Media’s loss could also be tech’s gain. If AT&T loses, Time Warner could become the target of a big tech company. Apple reportedly considered buying Time Warner in 2016.

So far, Facebook, Google and Apple have each moved slowly into making original content by funding smaller projects. Netflix and Amazon, however now rival most major media players in terms of their overall programming budgets.

Tech companies have also begun moving into live sports, once considered one of the reasons that traditional TV could endure the shift to on-demand viewing. Amazon on Thursday announced that it had purchased the U.K. streaming rights for 20 English Premier League soccer games, adding to its U.S. streaming rights for Thursday night NFL games. Facebook and Google have also struck small deals with professional sports leagues.

J.C. Uva, managing director and head of investor strategy at consultancy MediaLink, said that big media companies are still viable — but that a move by a tech company to buy a company like Time Warner could shift the power balance.

“I don’t think the FANG (Facebook, Amazon, Netflix, Google) companies have won just yet,” Uva said. “If any of them were to make an acquisitions in the media space, that would shake things up.”

The digital playbook has been laid out by numerous executives, including most recently by AT&T CEO Randall Stephenson. Speaking at the Code Conference last week, Stephenson said it is necessary to combine content and distribution — what’s known in the industry as vertical integration — to compete with the likes of Netflix, Amazon, Google, Facebook and Apple.

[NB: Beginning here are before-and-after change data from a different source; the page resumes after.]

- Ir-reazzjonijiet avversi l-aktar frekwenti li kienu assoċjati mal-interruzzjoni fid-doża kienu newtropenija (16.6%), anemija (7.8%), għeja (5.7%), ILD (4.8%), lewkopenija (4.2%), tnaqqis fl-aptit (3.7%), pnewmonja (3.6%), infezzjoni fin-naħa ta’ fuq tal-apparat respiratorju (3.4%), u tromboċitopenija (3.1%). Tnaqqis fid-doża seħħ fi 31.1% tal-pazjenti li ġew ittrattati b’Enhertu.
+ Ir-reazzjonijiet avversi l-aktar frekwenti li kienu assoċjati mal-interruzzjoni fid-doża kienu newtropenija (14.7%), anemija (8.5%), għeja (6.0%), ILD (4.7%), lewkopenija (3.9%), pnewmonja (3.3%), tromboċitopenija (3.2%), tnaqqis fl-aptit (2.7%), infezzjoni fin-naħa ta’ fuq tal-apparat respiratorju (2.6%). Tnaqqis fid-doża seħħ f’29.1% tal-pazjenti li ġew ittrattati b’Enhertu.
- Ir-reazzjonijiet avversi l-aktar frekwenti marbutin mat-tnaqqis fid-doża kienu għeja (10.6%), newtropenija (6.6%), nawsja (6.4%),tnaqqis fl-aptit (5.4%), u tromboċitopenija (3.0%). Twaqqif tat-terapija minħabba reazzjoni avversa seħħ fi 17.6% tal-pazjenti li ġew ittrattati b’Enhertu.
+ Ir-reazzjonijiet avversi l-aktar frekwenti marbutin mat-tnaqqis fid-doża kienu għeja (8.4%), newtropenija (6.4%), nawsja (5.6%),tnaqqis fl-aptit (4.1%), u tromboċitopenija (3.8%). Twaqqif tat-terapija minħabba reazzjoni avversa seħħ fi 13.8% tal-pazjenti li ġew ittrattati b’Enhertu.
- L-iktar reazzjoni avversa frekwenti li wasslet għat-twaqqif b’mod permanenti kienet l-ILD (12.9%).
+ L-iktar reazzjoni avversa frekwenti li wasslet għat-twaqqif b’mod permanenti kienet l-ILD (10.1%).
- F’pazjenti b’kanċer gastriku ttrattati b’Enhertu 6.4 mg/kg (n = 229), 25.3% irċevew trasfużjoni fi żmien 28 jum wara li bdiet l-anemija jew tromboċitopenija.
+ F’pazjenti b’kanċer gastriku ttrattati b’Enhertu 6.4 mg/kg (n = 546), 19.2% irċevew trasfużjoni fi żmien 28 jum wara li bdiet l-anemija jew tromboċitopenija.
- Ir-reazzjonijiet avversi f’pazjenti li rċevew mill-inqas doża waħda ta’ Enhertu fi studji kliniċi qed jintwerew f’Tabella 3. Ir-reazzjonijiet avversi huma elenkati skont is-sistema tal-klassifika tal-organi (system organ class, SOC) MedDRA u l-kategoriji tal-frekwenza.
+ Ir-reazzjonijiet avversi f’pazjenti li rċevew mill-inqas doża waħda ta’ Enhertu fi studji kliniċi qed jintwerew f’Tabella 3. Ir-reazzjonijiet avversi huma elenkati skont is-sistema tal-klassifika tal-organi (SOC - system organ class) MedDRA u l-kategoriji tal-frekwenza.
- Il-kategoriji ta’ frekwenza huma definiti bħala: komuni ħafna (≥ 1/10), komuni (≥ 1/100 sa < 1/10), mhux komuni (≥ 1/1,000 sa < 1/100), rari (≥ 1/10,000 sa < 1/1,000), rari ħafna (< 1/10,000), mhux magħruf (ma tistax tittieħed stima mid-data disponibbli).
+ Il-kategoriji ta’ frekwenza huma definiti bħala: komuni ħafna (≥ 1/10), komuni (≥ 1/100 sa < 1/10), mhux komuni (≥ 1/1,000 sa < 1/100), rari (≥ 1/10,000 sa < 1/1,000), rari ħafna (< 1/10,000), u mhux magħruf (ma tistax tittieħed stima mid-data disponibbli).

Those companies, Stephenson noted, had added $1 trillion in market value since AT&T announced its Time Warner deal in October 2016.

“You better figure out how to vertically integrate here if you want to compete with those players,” he said.

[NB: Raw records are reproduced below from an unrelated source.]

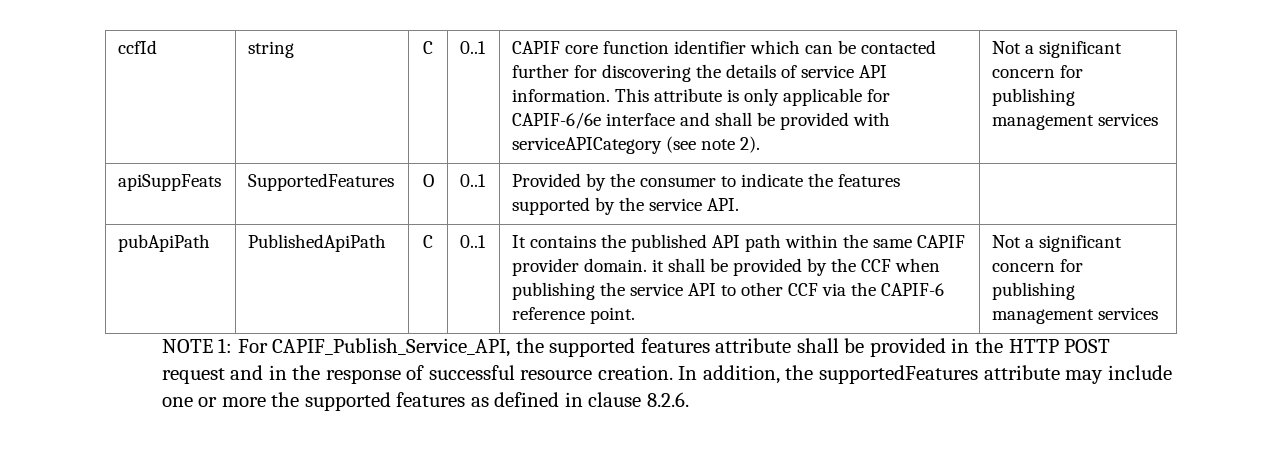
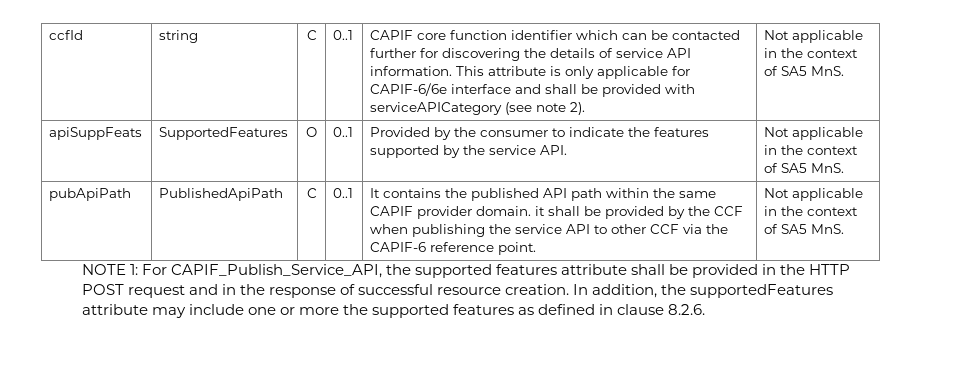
- This attribute is only applicable for CAPIF-6/6e interface and shall be provided with serviceAPICategory (see note 2). | Not a significant concern for publishing management services
+ This attribute is only applicable for CAPIF-6/6e interface and shall be provided with serviceAPICategory (see note 2). | Not applicable in the context of SA5 MnS.
- apiSuppFeats | SupportedFeatures | O | 0..1 | Provided by the consumer to indicate the features supported by the service API. |
+ apiSuppFeats | SupportedFeatures | O | 0..1 | Provided by the consumer to indicate the features supported by the service API. | Not applicable in the context of SA5 MnS.
- It contains the published API path within the same CAPIF provider domain. it shall be provided by the CCF when publishing the service API to other CCF via the CAPIF-6 reference point. | Not a significant concern for publishing management services
+ It contains the published API path within the same CAPIF provider domain. it shall be provided by the CCF when publishing the service API to other CCF via the CAPIF-6 reference point. | Not applicable in the context of SA5 MnS.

For now, uncertainty reigns. The big four broadcast network owners — Disney, CBS, 21st Century Fox and Comcast — are all in some state of legal suspension as they wait to see what Leon decides.

“You have a lot of announced transactions that are pending for one reason or another,” said Bart Spiegel, an expert on media mergers and acquisitions for PricewaterCoopers. “Once that comes to a resolution, we could be looking at a much different landscape next year, but there’s lots that we won’t know until then.”

There’s also some skepticism that big mergers will help media companies compete with tech companies. Rich Greenfield, an analyst for BTIG Research who has emerged as one of the loudest skeptics of traditional media companies, recently said that he sees “no fundamental investment thesis in legacy media.”

Knee, who is also the author of “The Curse of the Mogul,” a book about the history of media mergers, said that some of the deals in the works also point to skepticism about the future of media from within the industry.

Rupert Murdoch, who built his media businesses from a handful of newspapers into a global multimedia empire, tried to buy Time Warner in 2014 to combine with 21st Century Fox. Now, Murdoch is in the process of selling Fox’s entertainment assets.

“When you are thinking about whether or not to do a deal, you should ask who is on the other side of the table?” said Knee. “When Rupert [Murdoch] is selling, you need to think long and hard about why he’s selling.”